Below is a listing; print exactly its lines from the one containing "row PP14048: 22/04/2014" down to the one containing "PP14028 | End Date: 30/06/2018 -> 15/02/2017", both inclusive, with every picture left out.
[[ Source data, beginning ]]
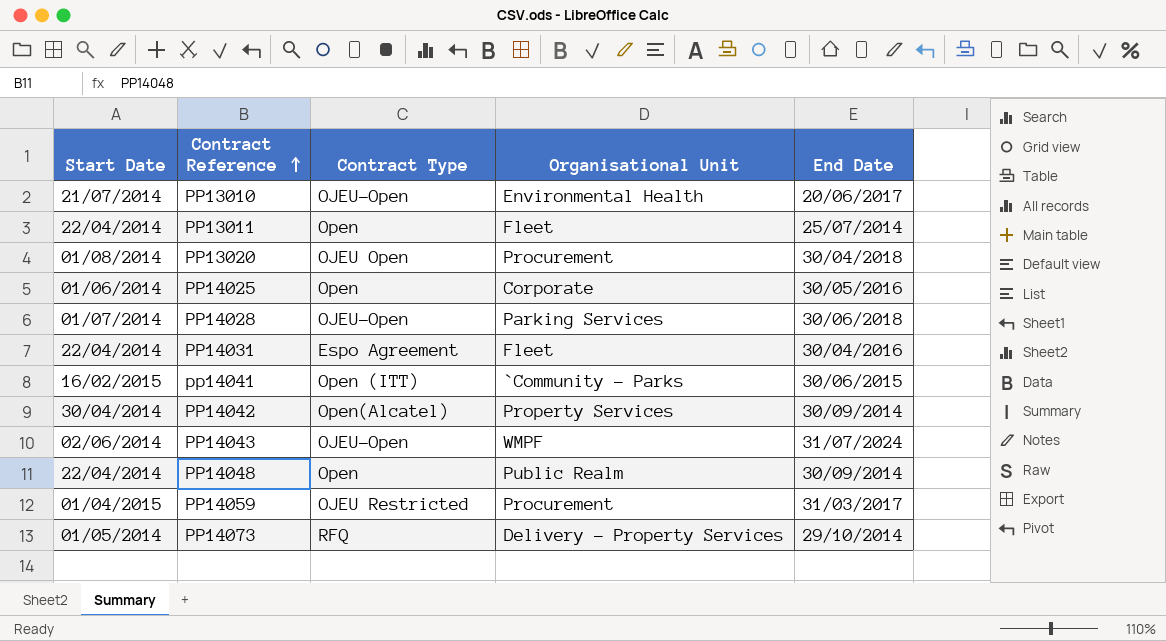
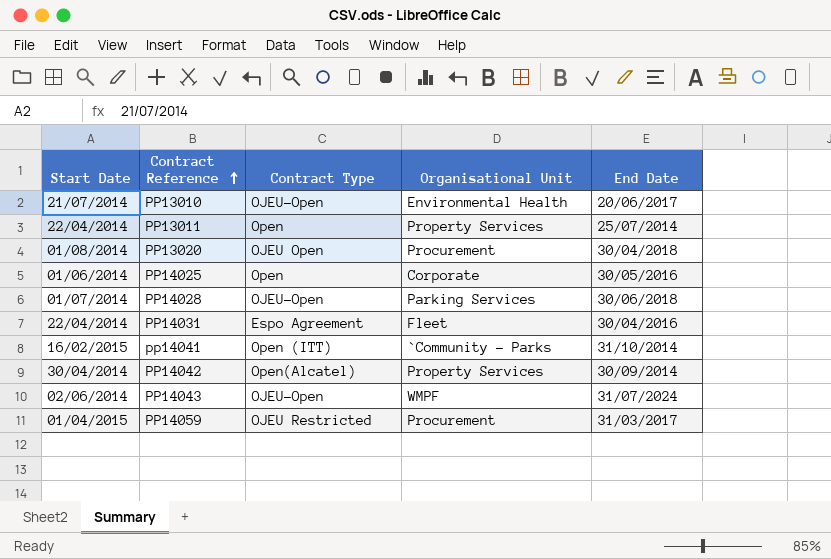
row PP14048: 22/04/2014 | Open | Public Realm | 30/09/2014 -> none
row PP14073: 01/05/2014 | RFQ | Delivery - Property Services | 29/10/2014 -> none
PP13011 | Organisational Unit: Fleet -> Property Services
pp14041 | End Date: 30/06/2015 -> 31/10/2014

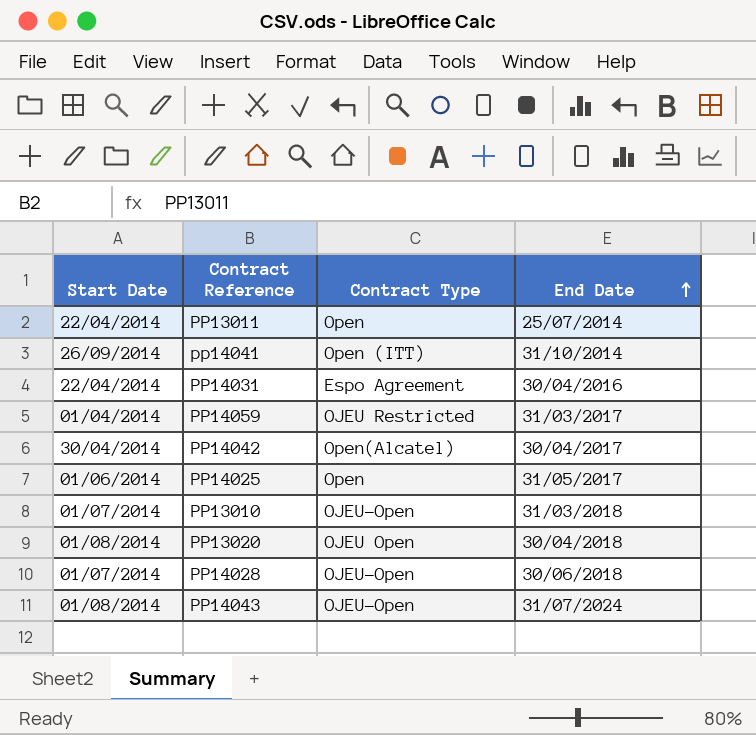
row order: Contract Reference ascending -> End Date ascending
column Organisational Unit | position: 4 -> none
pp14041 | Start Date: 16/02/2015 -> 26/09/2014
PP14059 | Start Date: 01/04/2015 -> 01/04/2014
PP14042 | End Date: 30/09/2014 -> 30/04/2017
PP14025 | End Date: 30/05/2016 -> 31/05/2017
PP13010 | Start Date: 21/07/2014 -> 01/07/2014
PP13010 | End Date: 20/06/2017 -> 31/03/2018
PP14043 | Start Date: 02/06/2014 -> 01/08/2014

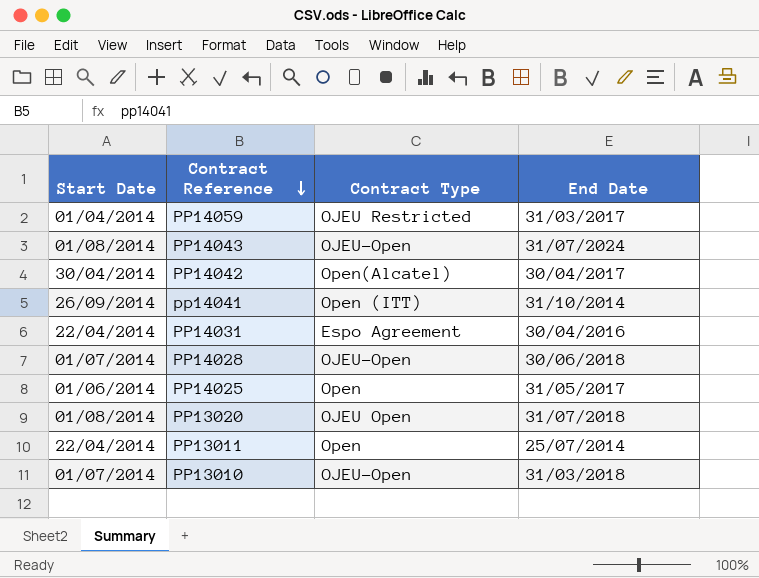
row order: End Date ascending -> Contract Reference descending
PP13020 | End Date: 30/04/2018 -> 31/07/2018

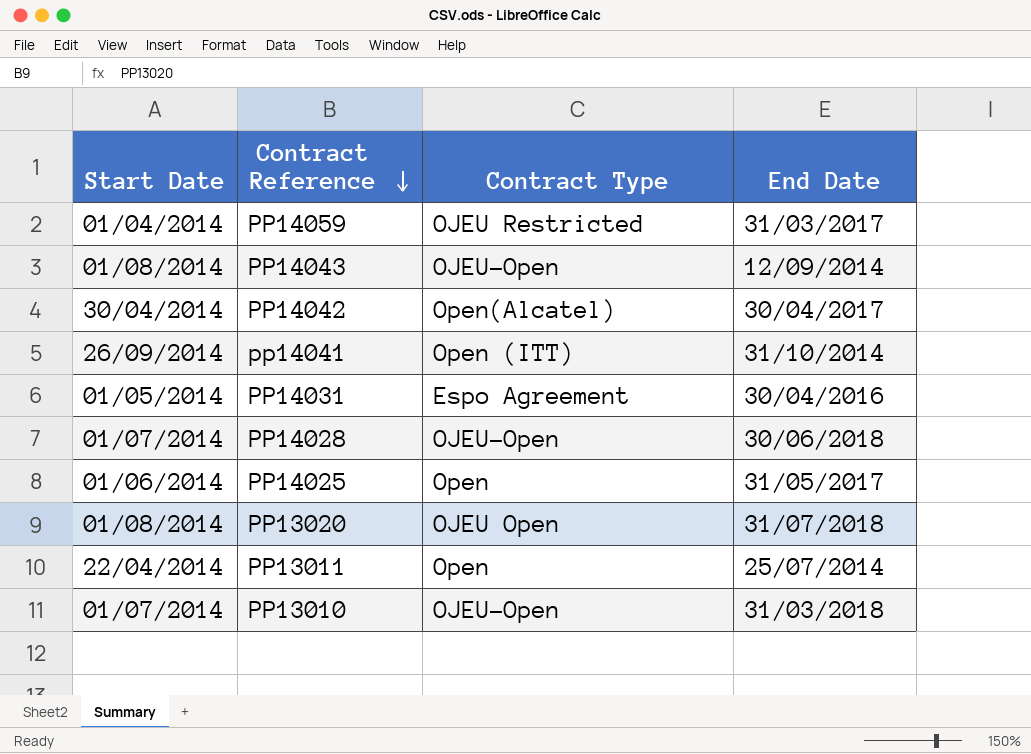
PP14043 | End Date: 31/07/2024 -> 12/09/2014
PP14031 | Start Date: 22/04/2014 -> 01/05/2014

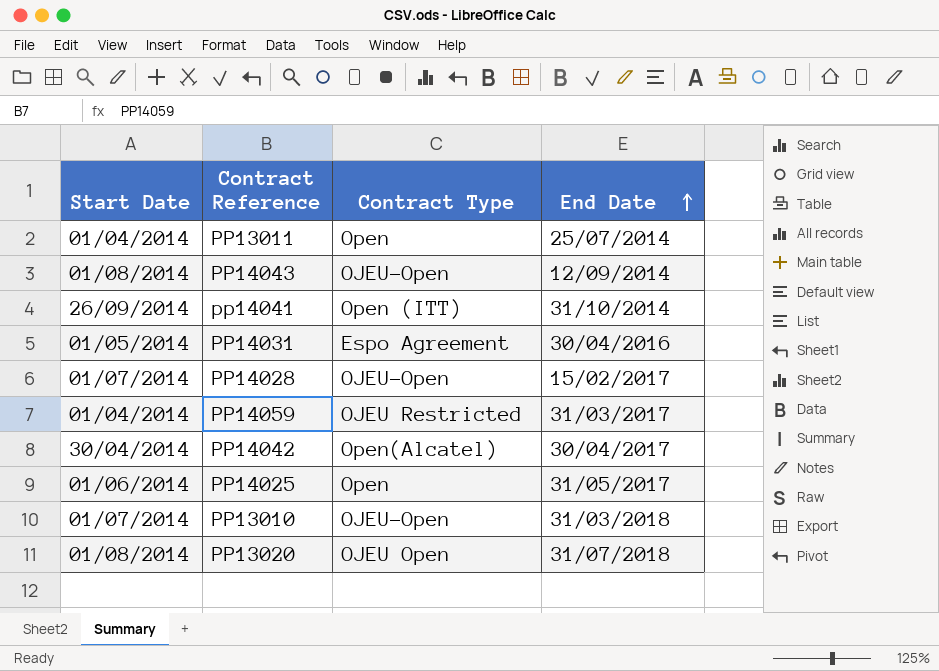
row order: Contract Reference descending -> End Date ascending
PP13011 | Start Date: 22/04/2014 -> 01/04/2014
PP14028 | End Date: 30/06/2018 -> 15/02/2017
[[ Source data, end ]]
[[ Source data, beginning ]]
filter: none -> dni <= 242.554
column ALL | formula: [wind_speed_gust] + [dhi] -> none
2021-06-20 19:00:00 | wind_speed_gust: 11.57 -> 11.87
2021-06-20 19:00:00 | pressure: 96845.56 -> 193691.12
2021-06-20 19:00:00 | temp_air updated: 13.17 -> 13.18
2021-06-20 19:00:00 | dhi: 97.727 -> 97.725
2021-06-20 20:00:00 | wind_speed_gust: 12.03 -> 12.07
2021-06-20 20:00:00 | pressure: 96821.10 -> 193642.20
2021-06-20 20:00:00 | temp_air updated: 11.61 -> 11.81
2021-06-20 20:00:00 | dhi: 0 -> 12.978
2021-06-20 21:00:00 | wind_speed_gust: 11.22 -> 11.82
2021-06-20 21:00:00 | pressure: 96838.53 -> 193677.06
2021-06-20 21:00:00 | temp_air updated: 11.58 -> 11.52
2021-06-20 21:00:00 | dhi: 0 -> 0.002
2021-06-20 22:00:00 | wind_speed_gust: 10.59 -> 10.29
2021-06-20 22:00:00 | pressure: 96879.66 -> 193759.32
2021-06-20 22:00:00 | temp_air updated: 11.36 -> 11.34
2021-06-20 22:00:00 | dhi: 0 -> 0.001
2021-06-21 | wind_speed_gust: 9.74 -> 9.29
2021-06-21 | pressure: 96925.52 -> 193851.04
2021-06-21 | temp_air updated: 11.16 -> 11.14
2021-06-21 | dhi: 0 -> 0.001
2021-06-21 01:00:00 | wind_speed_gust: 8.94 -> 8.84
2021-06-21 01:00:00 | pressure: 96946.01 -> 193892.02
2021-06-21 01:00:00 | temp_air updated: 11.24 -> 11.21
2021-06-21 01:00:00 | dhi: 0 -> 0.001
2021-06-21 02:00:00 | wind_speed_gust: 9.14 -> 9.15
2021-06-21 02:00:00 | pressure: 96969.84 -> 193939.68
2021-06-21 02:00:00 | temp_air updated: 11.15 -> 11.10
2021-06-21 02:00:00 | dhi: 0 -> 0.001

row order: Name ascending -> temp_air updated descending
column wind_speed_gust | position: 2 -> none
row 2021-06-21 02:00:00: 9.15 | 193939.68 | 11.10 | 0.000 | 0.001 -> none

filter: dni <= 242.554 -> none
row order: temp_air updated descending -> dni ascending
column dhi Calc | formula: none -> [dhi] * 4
[[ Source data, end ]]
> Answer to the problem
row PP14048: 22/04/2014 | Open | Public Realm | 30/09/2014 -> none
row PP14073: 01/05/2014 | RFQ | Delivery - Property Services | 29/10/2014 -> none
PP13011 | Organisational Unit: Fleet -> Property Services
pp14041 | End Date: 30/06/2015 -> 31/10/2014

row order: Contract Reference ascending -> End Date ascending
column Organisational Unit | position: 4 -> none
pp14041 | Start Date: 16/02/2015 -> 26/09/2014
PP14059 | Start Date: 01/04/2015 -> 01/04/2014
PP14042 | End Date: 30/09/2014 -> 30/04/2017
PP14025 | End Date: 30/05/2016 -> 31/05/2017
PP13010 | Start Date: 21/07/2014 -> 01/07/2014
PP13010 | End Date: 20/06/2017 -> 31/03/2018
PP14043 | Start Date: 02/06/2014 -> 01/08/2014

row order: End Date ascending -> Contract Reference descending
PP13020 | End Date: 30/04/2018 -> 31/07/2018

PP14043 | End Date: 31/07/2024 -> 12/09/2014
PP14031 | Start Date: 22/04/2014 -> 01/05/2014

row order: Contract Reference descending -> End Date ascending
PP13011 | Start Date: 22/04/2014 -> 01/04/2014
PP14028 | End Date: 30/06/2018 -> 15/02/2017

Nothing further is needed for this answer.